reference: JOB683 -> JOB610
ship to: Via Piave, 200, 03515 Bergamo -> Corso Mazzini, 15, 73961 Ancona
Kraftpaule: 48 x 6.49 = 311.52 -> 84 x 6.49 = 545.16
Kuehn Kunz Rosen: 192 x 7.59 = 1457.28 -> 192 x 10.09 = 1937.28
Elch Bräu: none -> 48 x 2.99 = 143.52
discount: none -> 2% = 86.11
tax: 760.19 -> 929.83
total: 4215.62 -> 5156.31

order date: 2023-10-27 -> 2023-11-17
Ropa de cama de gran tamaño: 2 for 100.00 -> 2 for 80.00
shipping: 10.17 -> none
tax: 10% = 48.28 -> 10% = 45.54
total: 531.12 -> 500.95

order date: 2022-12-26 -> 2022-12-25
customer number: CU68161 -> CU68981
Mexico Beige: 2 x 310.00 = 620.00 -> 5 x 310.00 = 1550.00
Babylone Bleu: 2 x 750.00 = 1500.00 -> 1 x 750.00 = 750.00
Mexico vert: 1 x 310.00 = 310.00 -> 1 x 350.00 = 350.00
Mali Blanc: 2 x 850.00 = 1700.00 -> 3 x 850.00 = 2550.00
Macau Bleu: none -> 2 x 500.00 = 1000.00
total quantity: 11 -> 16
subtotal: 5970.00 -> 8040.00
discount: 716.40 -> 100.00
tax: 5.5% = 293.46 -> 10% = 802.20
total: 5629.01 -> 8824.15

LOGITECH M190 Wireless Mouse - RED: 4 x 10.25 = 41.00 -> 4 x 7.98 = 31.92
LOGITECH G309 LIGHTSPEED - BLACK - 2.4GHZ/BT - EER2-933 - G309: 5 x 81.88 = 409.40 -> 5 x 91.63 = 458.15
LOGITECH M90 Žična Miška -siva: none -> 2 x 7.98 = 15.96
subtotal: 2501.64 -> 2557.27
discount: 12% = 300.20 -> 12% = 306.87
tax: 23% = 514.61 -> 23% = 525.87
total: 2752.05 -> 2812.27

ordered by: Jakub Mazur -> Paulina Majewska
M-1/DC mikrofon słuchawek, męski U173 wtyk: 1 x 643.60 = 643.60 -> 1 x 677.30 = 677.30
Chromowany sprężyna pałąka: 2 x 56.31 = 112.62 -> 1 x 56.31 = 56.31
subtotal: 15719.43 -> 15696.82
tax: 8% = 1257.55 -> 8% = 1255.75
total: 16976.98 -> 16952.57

** Try it **
Copy every line from the data that includes the string "Mexico".

** Response to this task **
Mexico Beige: 2 x 310.00 = 620.00 -> 5 x 310.00 = 1550.00
Mexico vert: 1 x 310.00 = 310.00 -> 1 x 350.00 = 350.00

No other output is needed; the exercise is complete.